As palavras de Tomaz fazem lembrar o diálogo de uma enfermeira espanhola com o ministro da Justiça anti-UE Michael Gove, em um programa de televisão: “Nós não somos o inimigo, Sr. Gove, não somos o inimigo”, afirmou, indignada.

“Eu apoio a imigração”, respondeu Gove, “tudo o que eu quero é controlar os números”. “Não acredito nisso”, replicou a espanhola.

De volta ao café de Stockwell, a francesa Mailys Flajoliet, de 24 anos, estava decepcionada pelo golpe que o Brexit representa para o projeto europeu: “agora parece muito normal estar aqui em paz, é um sentimento que foi adquirido. Mas a geração dos meus avós foi educada para odiar os alemães”.

“Eu estudei em Paris, Berlim e Londres. Nisso consiste a Europa. Paz e cooperação, e não cada um por si seguindo o seu caminho”, disse a mulher.

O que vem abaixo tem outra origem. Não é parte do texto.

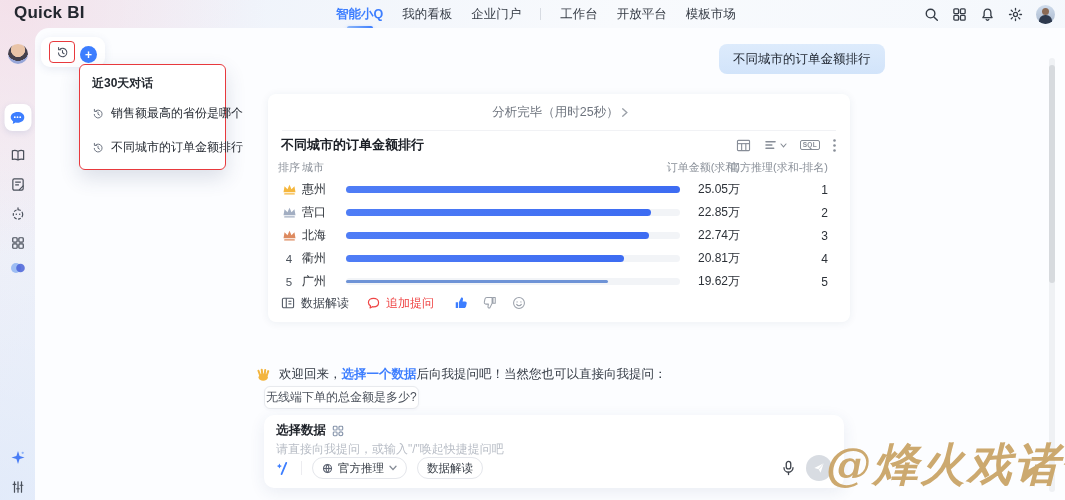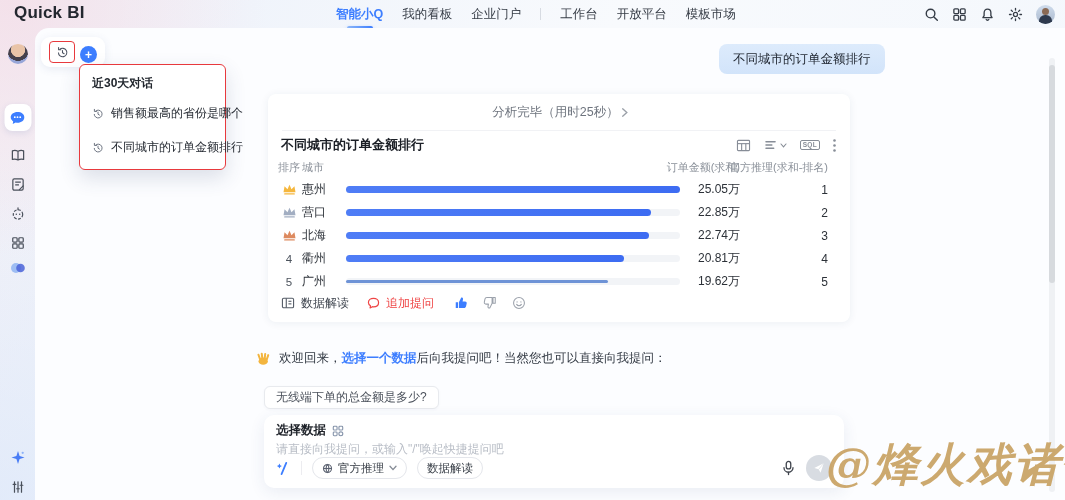--- a/index.html
+++ b/index.html
@@ -87,7 +87,7 @@
   .f-icons .tool { cursor:pointer; }
 
   
-  .welcome { position:absolute; left:256px; top:350px; display:flex; align-items:center; gap:8px; font-size:12.5px; color:#333a44; white-space:nowrap; }
+  .welcome { position:absolute; left:256px; top:366px; display:flex; align-items:center; gap:8px; font-size:12.5px; color:#333a44; white-space:nowrap; }
   .welcome .link { color:#3D7EFF; font-weight:700; cursor:pointer; }
   .chip { position:absolute; left:264px; top:386px; height:23px; padding:0 11px; display:flex; align-items:center; background:#fff; border:1px solid #e8eaee; border-radius:6px; font-size:12px; color:#4c525c; cursor:pointer; box-shadow:0 1px 3px rgba(40,70,120,.04); }
 

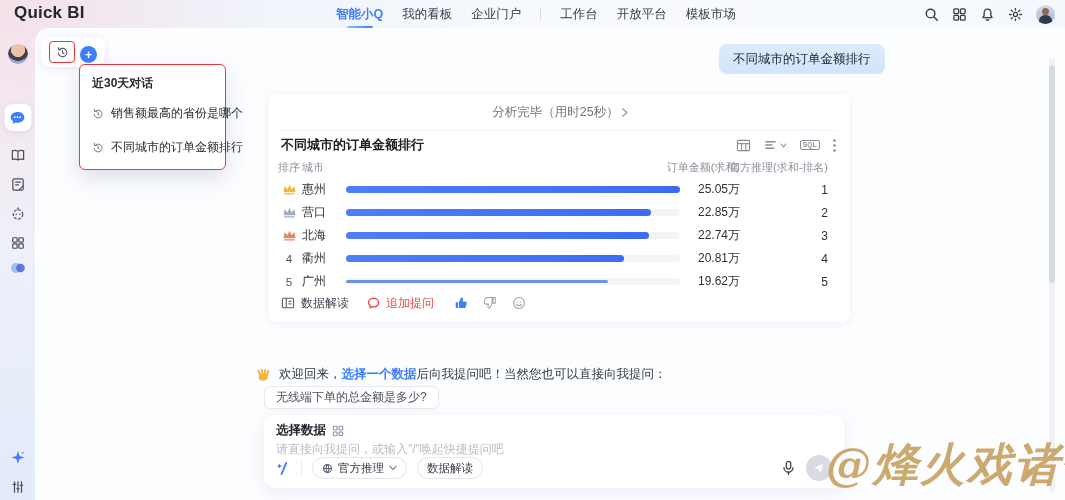--- a/index.html
+++ b/index.html
@@ -89,7 +89,7 @@
   
   .welcome { position:absolute; left:256px; top:366px; display:flex; align-items:center; gap:8px; font-size:12.5px; color:#333a44; white-space:nowrap; }
   .welcome .link { color:#3D7EFF; font-weight:700; cursor:pointer; }
-  .chip { position:absolute; left:264px; top:386px; height:23px; padding:0 11px; display:flex; align-items:center; background:#fff; border:1px solid #e8eaee; border-radius:6px; font-size:12px; color:#4c525c; cursor:pointer; box-shadow:0 1px 3px rgba(40,70,120,.04); }
+  .chip { position:absolute; left:264px; top:386px; height:23px; padding:0 1px; display:flex; align-items:center; background:#fff; border:1px solid #e8eaee; border-radius:6px; font-size:12px; color:#4c525c; cursor:pointer; box-shadow:0 1px 3px rgba(40,70,120,.04); }
 
   
   .composer { position:absolute; left:264px; top:415px; width:580px; height:73px; background:#fff; border-radius:10px; box-shadow:0 4px 16px rgba(40,70,120,.09); }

Os dois britânicos também se sentiam vítimas da situação: a “metade da população não concorda e vamos ter de lidar com isso”, disse Georgina Nicoli, de 36 anos.

Para o seu colega indiano, Aapuru Jain de 21 anos, não há nenhum conforto no fato de não ser europeu, “é o sentimento anti-imigração. Hoje contra os europeus, amanhã contra os indianos”.

Cameron, Cameron…

Carmen Martinez e Blanca Zaragoza, duas amigas espanholas que vivem e trabalham em Londres, o culpado está claro: o primeiro-ministro David Cameron.

“Estou chocada, eu não posso acreditar que o sentimento patriótico tenha conduzido a esse caos”, disse Martinez, de 43 anos, os três últimos em Londres.

“Sinto raiva em pensar que Cameron nos levou a este problema apenas para ganhar votos e que agora ele simplesmente renuncia e volta para casa”, lamentou.

Martinez estudou licenciatura no Reino Unido e não pensa em deixar o país, pelo menos por agora.

“Se aparecerem obstáculos, terei que partir, quem sabe para Malta, que é europeia e fala inglês, ou para a Escócia, se continuar na UE”.

“Londres é uma cidade cosmopolita e não pode ser comparada com o resto do Reino Unido. Aqui você não se sente marginalizado. No resto do país me parece que eles não querem os imigrantes”, observou.

“Estou muito zangada”, disse por sua vez Blanca Zaragoza, de 48 anos, economista por formação, que trabalha como garçonete em Londres e que mora há 8 anos na capital britânica.

“Cameron embarcou seu país em uma confusão, e agora que não tem um plano B, renuncia. Deixa o país na ruína e nós desprotegidos. E simplesmente vai embora”, acrescentou.

Ela, no entanto, não tem planos de partir e poderia, eventualmente, considerar pedir a cidadania britânica.